Australian intelligence allegedly uncovers Chinese influence efforts by leader of immigrant community network

Di Sanh Duong suspected of covert, illegal lobbying on behalf of China.

Di Sanh Duong suspected of covert, illegal lobbying on behalf of China. (AP photo)

TAIPEI (Taiwan News) — Australia has charged its first person under the foreign interference laws it passed in 2018: a 65-year-old Melbourne man linked to China's efforts to boost its influence in the country.

The suspect, Di Sanh Duong, also known as Sunny Duong, is the president of the Oceania Federation of Chinese Organisations from Vietnam, Cambodia, and Laos.
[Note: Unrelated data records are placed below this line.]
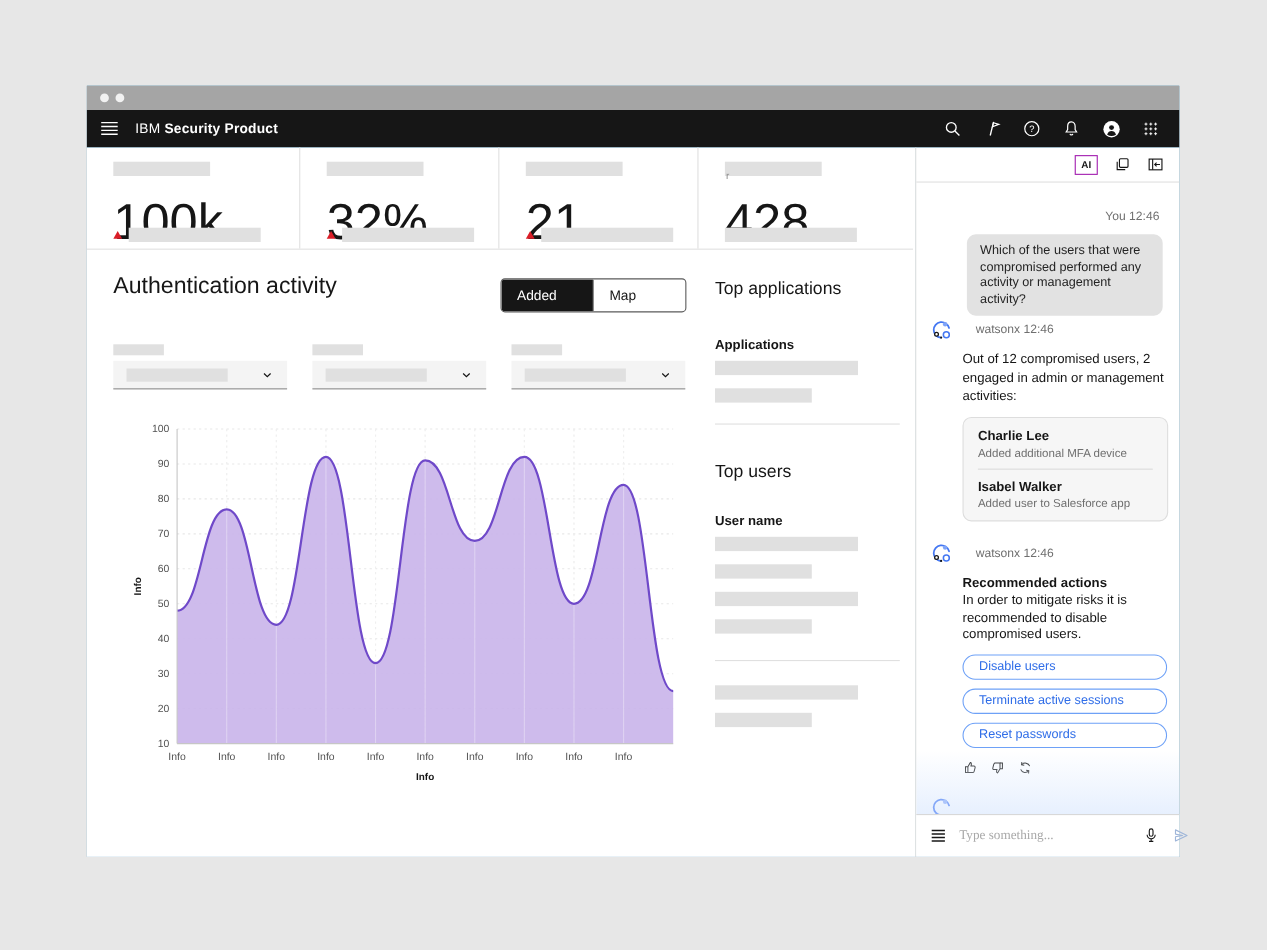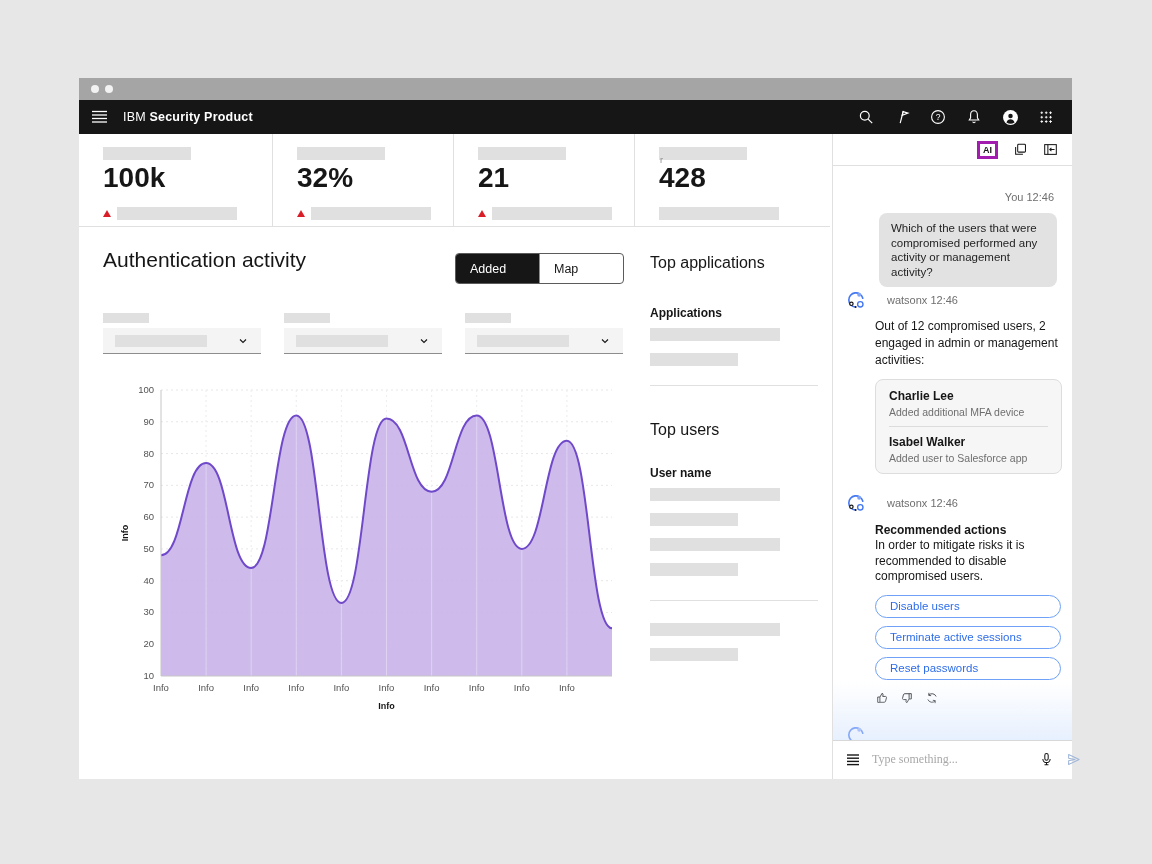--- a/index.html
+++ b/index.html
@@ -56,7 +56,7 @@
   
   .chat { position:absolute; left:753px; top:56px; width:240px; height:645px; background:#fff; border-left:1px solid #e0e0e0; }
   .chat-head { height:32px; border-bottom:1px solid #e0e0e0; display:flex; align-items:center; justify-content:flex-end; gap:15px; padding-right:14px; }
-  .ai-btn { width:21px; height:18px; border:3px solid #a21caf; display:flex; align-items:center; justify-content:center; font-size:9px; font-weight:700; cursor:pointer;text-align:center; }
+  .ai-btn { width:21px; height:18px; border:1px solid #a21caf; display:flex; align-items:center; justify-content:center; font-size:9px; font-weight:700; cursor:pointer;text-align:center; }
   .chat-msgs { position:relative; height:574px; overflow:hidden; }
   .msg-time { font-size:11px; color:#6f6f6f; }
   .user-row { position:absolute; top:25px; right:18px; }

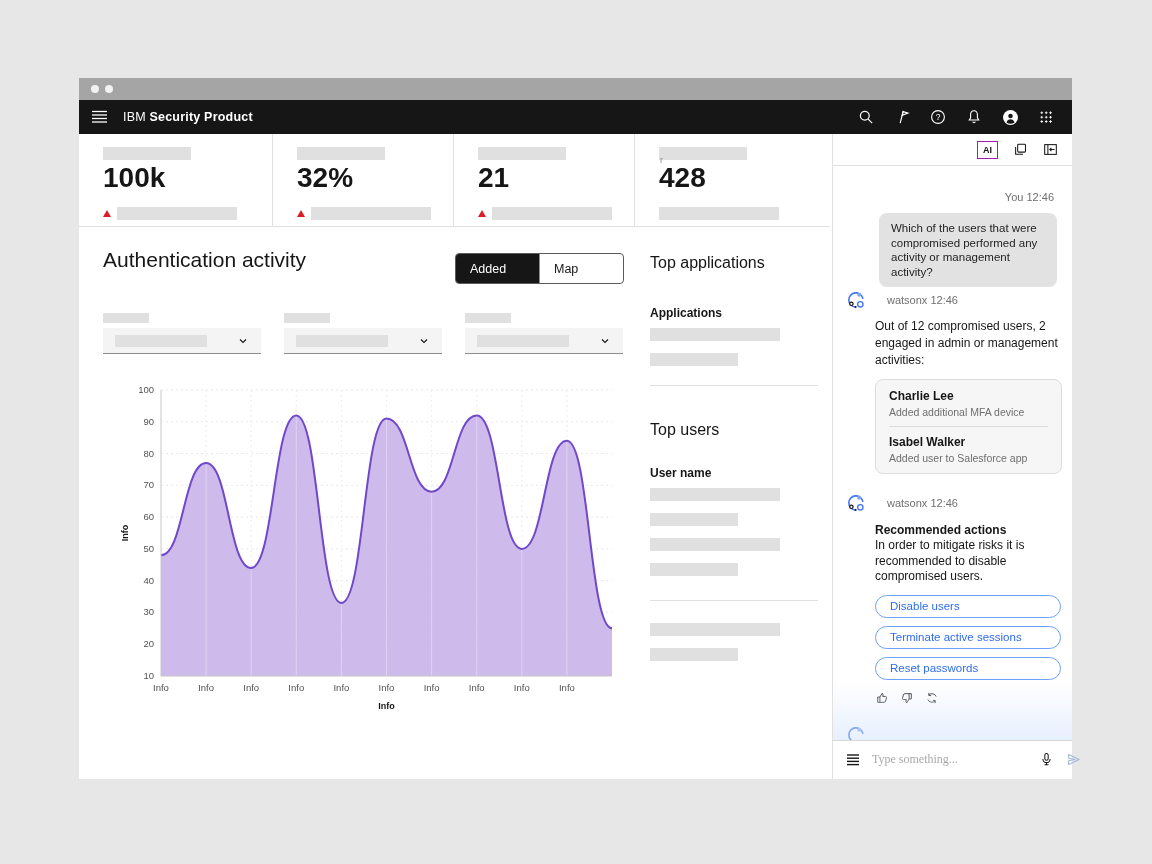--- a/index.html
+++ b/index.html
@@ -29,7 +29,7 @@
   .sk { background:#e0e0e0; }
   .kpi-card .sk-label { position:absolute; left:24px; top:13px; width:88px; height:13px; }
   .kpi-sup { position:absolute; left:25px; top:21px; font-size:9px; color:#8d8d8d; }
-  .kpi-value { position:absolute; left:24px; top:24px; font-size:28px; font-weight:700; line-height:40px; color:#161616; }
+  .kpi-value { position:absolute; left:24px; top:47px; font-size:46px; font-weight:400; line-height:40px; color:#161616; }
   .kpi-trend { position:absolute; left:24px; top:73px; display:flex; align-items:center; gap:6px; }
   .tri-up { width:0; height:0; border-left:4.5px solid transparent; border-right:4.5px solid transparent; border-bottom:7px solid #da1e28; }
   .kpi-trend .sk-bar { width:120px; height:13px; }

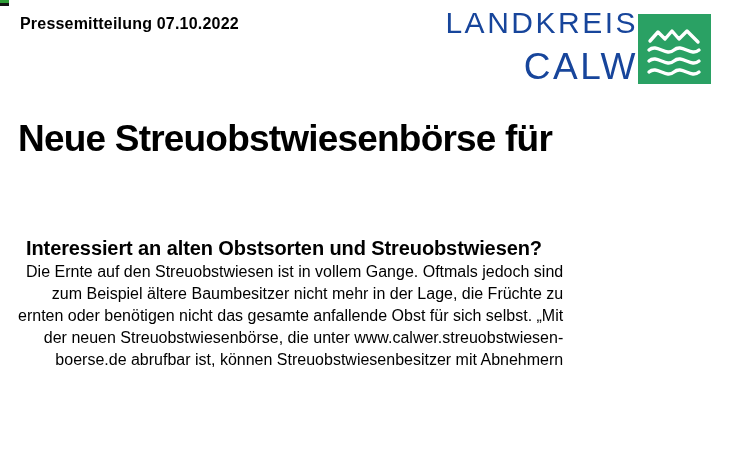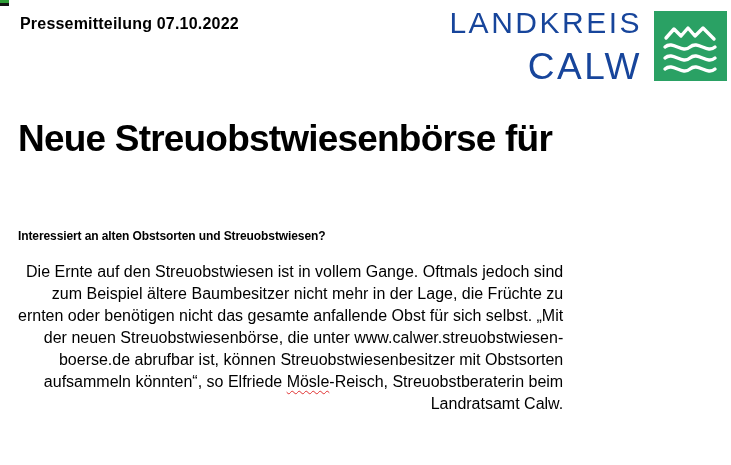--- a/index.html
+++ b/index.html
@@ -28,10 +28,9 @@
   }
   .logo {
     position: absolute;
-    top: 8px; right: 4px;
+    top: 8px; right: 20px;
     display: flex;
-    align-items: center;
-    gap: 12px;
+    align-items: flex-end;
   }
   .logo-text {
     text-align: right;

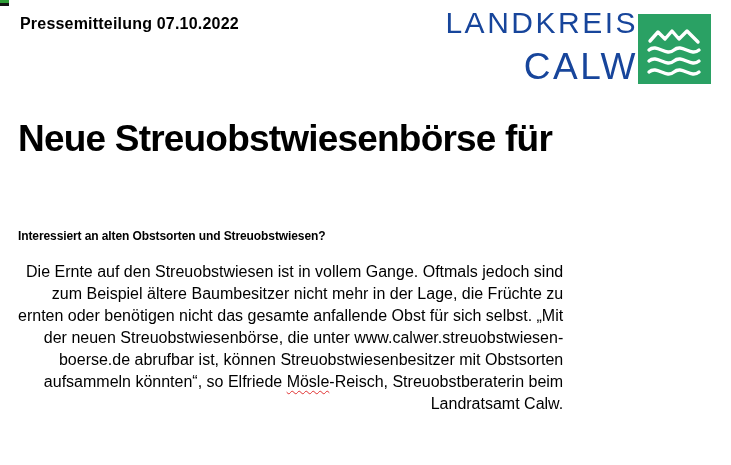--- a/index.html
+++ b/index.html
@@ -69,8 +69,8 @@
   .article-subtitle {
     position: absolute;
     left: 18px; top: 229px;
-    margin: 0;
-    font-size: 12px;
+    margin: 8px;
+    font-size: 20px;
     font-weight: 700;
     letter-spacing: -0.1px;
     white-space: nowrap;

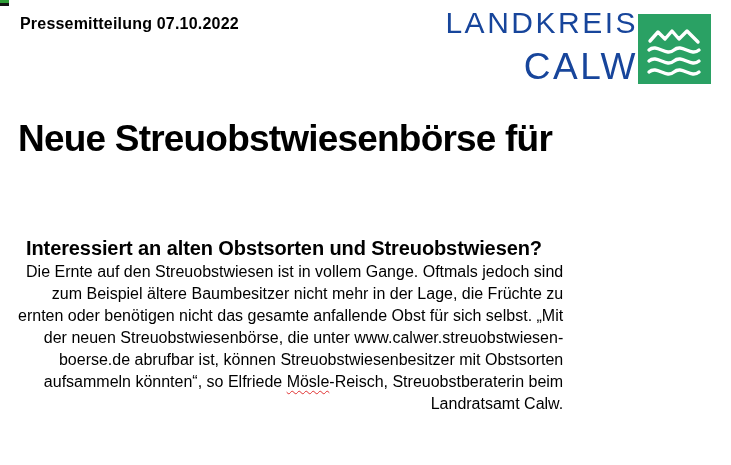--- a/index.html
+++ b/index.html
@@ -127,7 +127,7 @@
     <div class="body-line">zum Beispiel ältere Baumbesitzer nicht mehr in der Lage, die Früchte zu</div>
     <div class="body-line">ernten oder benötigen nicht das gesamte anfallende Obst für sich selbst. „Mit</div>
     <div class="body-line">der neuen Streuobstwiesenbörse, die unter www.calwer.streuobstwiesen-</div>
-    <div class="body-line">boerse.de abrufbar ist, können Streuobstwiesenbesitzer mit Obstsorten</div>
+    <div class="body-line">boerse.de abrufbar ist, können Streuobstwiesenbesitzer mit Abnehmern</div>
     <div class="body-line"><span>aufsammeln könnten“, so Elfriede </span><span class="misspelled">Mösle</span><span>-Reisch, Streuobstberaterin beim</span></div>
     <div class="body-line">Landratsamt Calw.</div>
   </div>

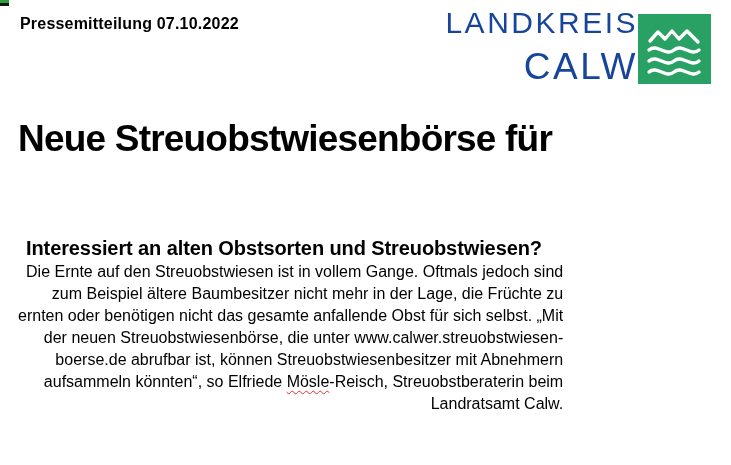--- a/index.html
+++ b/index.html
@@ -128,7 +128,6 @@
     <div class="body-line">ernten oder benötigen nicht das gesamte anfallende Obst für sich selbst. „Mit</div>
     <div class="body-line">der neuen Streuobstwiesenbörse, die unter www.calwer.streuobstwiesen-</div>
     <div class="body-line">boerse.de abrufbar ist, können Streuobstwiesenbesitzer mit Abnehmern</div>
-    <div class="body-line"><span>aufsammeln könnten“, so Elfriede </span><span class="misspelled">Mösle</span><span>-Reisch, Streuobstberaterin beim</span></div>
     <div class="body-line">Landratsamt Calw.</div>
   </div>
 

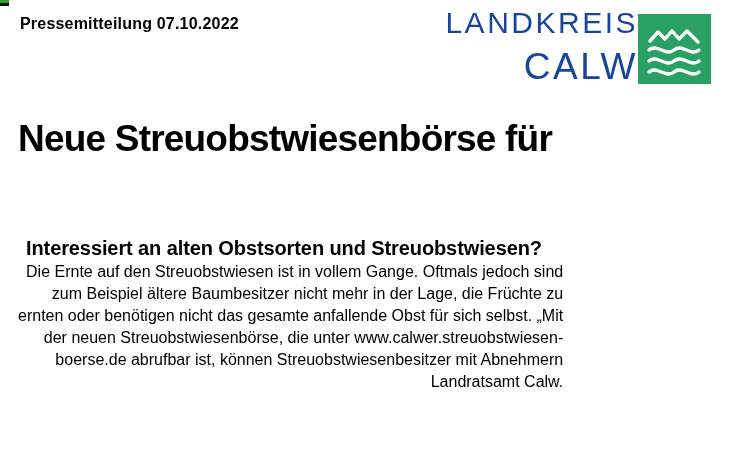--- a/index.html
+++ b/index.html
@@ -128,7 +128,6 @@
     <div class="body-line">ernten oder benötigen nicht das gesamte anfallende Obst für sich selbst. „Mit</div>
     <div class="body-line">der neuen Streuobstwiesenbörse, die unter www.calwer.streuobstwiesen-</div>
     <div class="body-line">boerse.de abrufbar ist, können Streuobstwiesenbesitzer mit Abnehmern</div>
-    <div class="body-line">Landratsamt Calw.</div>
   </div>
 
 </div>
The group was established to bring together ethnic Chinese immigrants from the three Southeast Asian countries.

Although no details have been released yet regarding Duong's charge, he is associated with the China Council for the Promotion of Peaceful National Reunification, which is backed by China's United Front Work Department, ABC News reported. The latter aims to influence overseas Chinese and promote the Chinese Communist Party with its rhetoric.

Duong was released on bail after he appeared before the Melbourne Magistrates' Court on Thursday (Nov. 5). His next court date is slated for March.

The Australian police confirmed that the charge followed a year-long investigation by the Counter Foreign Interference Taskforce (CFIT) under the Australian Federal Police (AFP). According to AFP Deputy Commissioner Ian McCartney, the CFIT took preventative action to stop Duong at an early stage of his alleged activities and that his conduct is "corrupting, deceptive, and goes beyond routine diplomatic influence practiced by governments."

Australia's foreign interference laws penalize individuals representing "foreign principles," which range from governments to political organizations, as they interfere with the country's political process or endanger its national security through covert or deceitful conduct. Modeled on the U.S. Foreign Agents Registration Act, the laws require foreign lobbyists to register with the Australian government within 14 days of their intended activities.

A University of Technology Sydney scholar who specializes in China's growing impact on Australia, Feng Chongyi (馮崇義), told RFA that the passage of foreign interference legislation had re-written the political scene in Australia.

"The major political parties have turned down funding from Chinese organizations, and parades in China Town during the Mid-Autumn Festival and Chinese New Year, which had been largely sponsored by China in the past, were canceled," Feng said.

The political tension has further soured economic ties between the two nations. An internal order from the Chinese authorities said to have gone into effect on Friday (Nov. 6) bans commodities traders in China from importing several Australian products, including coal and sugar. This order is emblematic of the rising trade friction between the two sides after last weekend's prolonged inspection of tons of Australian lobsters stranded in Chinese customs.

On Nov. 5, China's state-run mouthpiece the Global Times refuted the allegation that the inspection was retaliatory in nature by justifying it as a normal step to ensure food security.

The Global Times then slammed Canberra for its tightened scrutiny of Chinese investments, banning of Chinese telecoms giant Huawei from the country's 5G network, and the deteriorating business environment for Chinese entities.

It also characterized the falling popularity of Australian products among Chinese traders and consumers as a natural consequence of Canberra's hostility.